The data should be transcribed in its entirety, word for word.
RECORDS FOR THE EXERCISE below:
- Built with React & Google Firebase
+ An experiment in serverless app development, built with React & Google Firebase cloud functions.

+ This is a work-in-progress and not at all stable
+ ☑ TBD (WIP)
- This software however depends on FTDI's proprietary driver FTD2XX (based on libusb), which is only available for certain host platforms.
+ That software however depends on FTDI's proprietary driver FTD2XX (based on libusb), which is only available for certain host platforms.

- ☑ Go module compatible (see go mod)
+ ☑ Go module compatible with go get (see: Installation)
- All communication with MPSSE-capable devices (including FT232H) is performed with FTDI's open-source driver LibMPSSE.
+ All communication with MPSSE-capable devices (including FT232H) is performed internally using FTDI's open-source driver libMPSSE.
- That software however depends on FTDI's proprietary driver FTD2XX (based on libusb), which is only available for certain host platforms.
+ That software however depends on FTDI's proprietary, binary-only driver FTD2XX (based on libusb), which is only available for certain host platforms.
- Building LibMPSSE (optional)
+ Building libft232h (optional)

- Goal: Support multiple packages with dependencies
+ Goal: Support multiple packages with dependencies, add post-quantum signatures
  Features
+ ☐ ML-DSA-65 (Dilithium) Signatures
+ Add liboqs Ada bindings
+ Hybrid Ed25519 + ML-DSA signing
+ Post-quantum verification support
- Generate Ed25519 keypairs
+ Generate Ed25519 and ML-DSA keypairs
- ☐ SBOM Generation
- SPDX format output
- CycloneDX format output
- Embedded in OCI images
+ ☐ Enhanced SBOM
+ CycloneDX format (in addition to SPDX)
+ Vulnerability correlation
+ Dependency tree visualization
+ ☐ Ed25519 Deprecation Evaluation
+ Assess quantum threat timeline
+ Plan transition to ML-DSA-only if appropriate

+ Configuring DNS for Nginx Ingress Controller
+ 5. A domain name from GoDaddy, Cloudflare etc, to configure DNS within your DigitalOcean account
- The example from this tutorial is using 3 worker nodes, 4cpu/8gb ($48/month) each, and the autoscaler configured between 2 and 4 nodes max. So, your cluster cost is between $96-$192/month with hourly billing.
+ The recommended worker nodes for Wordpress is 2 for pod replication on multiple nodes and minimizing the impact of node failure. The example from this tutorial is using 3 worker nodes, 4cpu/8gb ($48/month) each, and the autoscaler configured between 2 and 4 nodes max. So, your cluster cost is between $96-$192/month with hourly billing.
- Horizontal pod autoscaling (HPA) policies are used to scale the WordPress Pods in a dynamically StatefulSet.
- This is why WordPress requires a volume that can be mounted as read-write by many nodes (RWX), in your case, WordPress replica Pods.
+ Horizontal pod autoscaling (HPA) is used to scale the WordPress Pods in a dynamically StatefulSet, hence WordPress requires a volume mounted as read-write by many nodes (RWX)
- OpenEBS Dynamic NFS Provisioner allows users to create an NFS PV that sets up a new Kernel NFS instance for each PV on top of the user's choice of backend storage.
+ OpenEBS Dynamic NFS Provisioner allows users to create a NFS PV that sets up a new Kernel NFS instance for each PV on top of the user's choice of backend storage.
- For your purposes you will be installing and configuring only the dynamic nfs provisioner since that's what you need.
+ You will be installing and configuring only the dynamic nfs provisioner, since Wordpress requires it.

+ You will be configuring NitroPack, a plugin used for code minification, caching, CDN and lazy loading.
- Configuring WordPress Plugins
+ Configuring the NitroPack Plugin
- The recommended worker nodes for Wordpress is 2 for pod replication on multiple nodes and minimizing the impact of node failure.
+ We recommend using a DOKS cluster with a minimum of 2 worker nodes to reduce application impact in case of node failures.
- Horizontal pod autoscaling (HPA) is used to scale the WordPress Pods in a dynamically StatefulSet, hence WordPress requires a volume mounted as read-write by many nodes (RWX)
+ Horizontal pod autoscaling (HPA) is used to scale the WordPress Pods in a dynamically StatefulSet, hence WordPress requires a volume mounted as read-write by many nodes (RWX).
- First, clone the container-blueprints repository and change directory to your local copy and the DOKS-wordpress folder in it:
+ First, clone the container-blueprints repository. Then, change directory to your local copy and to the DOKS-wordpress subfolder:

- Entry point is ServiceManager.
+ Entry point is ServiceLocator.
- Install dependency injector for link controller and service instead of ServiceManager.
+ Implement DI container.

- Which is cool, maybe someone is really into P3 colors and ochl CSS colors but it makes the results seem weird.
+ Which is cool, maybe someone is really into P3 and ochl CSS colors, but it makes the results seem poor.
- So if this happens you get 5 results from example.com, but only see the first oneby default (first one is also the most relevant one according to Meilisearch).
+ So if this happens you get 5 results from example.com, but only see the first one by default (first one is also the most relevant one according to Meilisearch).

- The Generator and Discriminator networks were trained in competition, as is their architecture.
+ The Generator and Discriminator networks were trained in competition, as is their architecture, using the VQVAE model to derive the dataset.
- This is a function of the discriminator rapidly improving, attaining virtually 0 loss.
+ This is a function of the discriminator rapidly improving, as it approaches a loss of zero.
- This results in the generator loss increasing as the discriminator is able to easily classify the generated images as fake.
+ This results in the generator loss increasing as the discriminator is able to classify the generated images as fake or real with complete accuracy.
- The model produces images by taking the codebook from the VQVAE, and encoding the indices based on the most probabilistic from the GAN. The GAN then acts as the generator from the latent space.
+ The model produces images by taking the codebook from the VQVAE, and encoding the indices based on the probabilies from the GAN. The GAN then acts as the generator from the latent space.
End of RECORDS FOR THE EXERCISE.
ANSWER TO THE EXERCISE:
- Built with React & Google Firebase
+ An experiment in serverless app development, built with React & Google Firebase cloud functions.

+ This is a work-in-progress and not at all stable
+ ☑ TBD (WIP)
- This software however depends on FTDI's proprietary driver FTD2XX (based on libusb), which is only available for certain host platforms.
+ That software however depends on FTDI's proprietary driver FTD2XX (based on libusb), which is only available for certain host platforms.

- ☑ Go module compatible (see go mod)
+ ☑ Go module compatible with go get (see: Installation)
- All communication with MPSSE-capable devices (including FT232H) is performed with FTDI's open-source driver LibMPSSE.
+ All communication with MPSSE-capable devices (including FT232H) is performed internally using FTDI's open-source driver libMPSSE.
- That software however depends on FTDI's proprietary driver FTD2XX (based on libusb), which is only available for certain host platforms.
+ That software however depends on FTDI's proprietary, binary-only driver FTD2XX (based on libusb), which is only available for certain host platforms.
- Building LibMPSSE (optional)
+ Building libft232h (optional)

- Goal: Support multiple packages with dependencies
+ Goal: Support multiple packages with dependencies, add post-quantum signatures
  Features
+ ☐ ML-DSA-65 (Dilithium) Signatures
+ Add liboqs Ada bindings
+ Hybrid Ed25519 + ML-DSA signing
+ Post-quantum verification support
- Generate Ed25519 keypairs
+ Generate Ed25519 and ML-DSA keypairs
- ☐ SBOM Generation
- SPDX format output
- CycloneDX format output
- Embedded in OCI images
+ ☐ Enhanced SBOM
+ CycloneDX format (in addition to SPDX)
+ Vulnerability correlation
+ Dependency tree visualization
+ ☐ Ed25519 Deprecation Evaluation
+ Assess quantum threat timeline
+ Plan transition to ML-DSA-only if appropriate

+ Configuring DNS for Nginx Ingress Controller
+ 5. A domain name from GoDaddy, Cloudflare etc, to configure DNS within your DigitalOcean account
- The example from this tutorial is using 3 worker nodes, 4cpu/8gb ($48/month) each, and the autoscaler configured between 2 and 4 nodes max. So, your cluster cost is between $96-$192/month with hourly billing.
+ The recommended worker nodes for Wordpress is 2 for pod replication on multiple nodes and minimizing the impact of node failure. The example from this tutorial is using 3 worker nodes, 4cpu/8gb ($48/month) each, and the autoscaler configured between 2 and 4 nodes max. So, your cluster cost is between $96-$192/month with hourly billing.
- Horizontal pod autoscaling (HPA) policies are used to scale the WordPress Pods in a dynamically StatefulSet.
- This is why WordPress requires a volume that can be mounted as read-write by many nodes (RWX), in your case, WordPress replica Pods.
+ Horizontal pod autoscaling (HPA) is used to scale the WordPress Pods in a dynamically StatefulSet, hence WordPress requires a volume mounted as read-write by many nodes (RWX)
- OpenEBS Dynamic NFS Provisioner allows users to create an NFS PV that sets up a new Kernel NFS instance for each PV on top of the user's choice of backend storage.
+ OpenEBS Dynamic NFS Provisioner allows users to create a NFS PV that sets up a new Kernel NFS instance for each PV on top of the user's choice of backend storage.
- For your purposes you will be installing and configuring only the dynamic nfs provisioner since that's what you need.
+ You will be installing and configuring only the dynamic nfs provisioner, since Wordpress requires it.

+ You will be configuring NitroPack, a plugin used for code minification, caching, CDN and lazy loading.
- Configuring WordPress Plugins
+ Configuring the NitroPack Plugin
- The recommended worker nodes for Wordpress is 2 for pod replication on multiple nodes and minimizing the impact of node failure.
+ We recommend using a DOKS cluster with a minimum of 2 worker nodes to reduce application impact in case of node failures.
- Horizontal pod autoscaling (HPA) is used to scale the WordPress Pods in a dynamically StatefulSet, hence WordPress requires a volume mounted as read-write by many nodes (RWX)
+ Horizontal pod autoscaling (HPA) is used to scale the WordPress Pods in a dynamically StatefulSet, hence WordPress requires a volume mounted as read-write by many nodes (RWX).
- First, clone the container-blueprints repository and change directory to your local copy and the DOKS-wordpress folder in it:
+ First, clone the container-blueprints repository. Then, change directory to your local copy and to the DOKS-wordpress subfolder:

- Entry point is ServiceManager.
+ Entry point is ServiceLocator.
- Install dependency injector for link controller and service instead of ServiceManager.
+ Implement DI container.

- Which is cool, maybe someone is really into P3 colors and ochl CSS colors but it makes the results seem weird.
+ Which is cool, maybe someone is really into P3 and ochl CSS colors, but it makes the results seem poor.
- So if this happens you get 5 results from example.com, but only see the first oneby default (first one is also the most relevant one according to Meilisearch).
+ So if this happens you get 5 results from example.com, but only see the first one by default (first one is also the most relevant one according to Meilisearch).

- The Generator and Discriminator networks were trained in competition, as is their architecture.
+ The Generator and Discriminator networks were trained in competition, as is their architecture, using the VQVAE model to derive the dataset.
- This is a function of the discriminator rapidly improving, attaining virtually 0 loss.
+ This is a function of the discriminator rapidly improving, as it approaches a loss of zero.
- This results in the generator loss increasing as the discriminator is able to easily classify the generated images as fake.
+ This results in the generator loss increasing as the discriminator is able to classify the generated images as fake or real with complete accuracy.
- The model produces images by taking the codebook from the VQVAE, and encoding the indices based on the most probabilistic from the GAN. The GAN then acts as the generator from the latent space.
+ The model produces images by taking the codebook from the VQVAE, and encoding the indices based on the probabilies from the GAN. The GAN then acts as the generator from the latent space.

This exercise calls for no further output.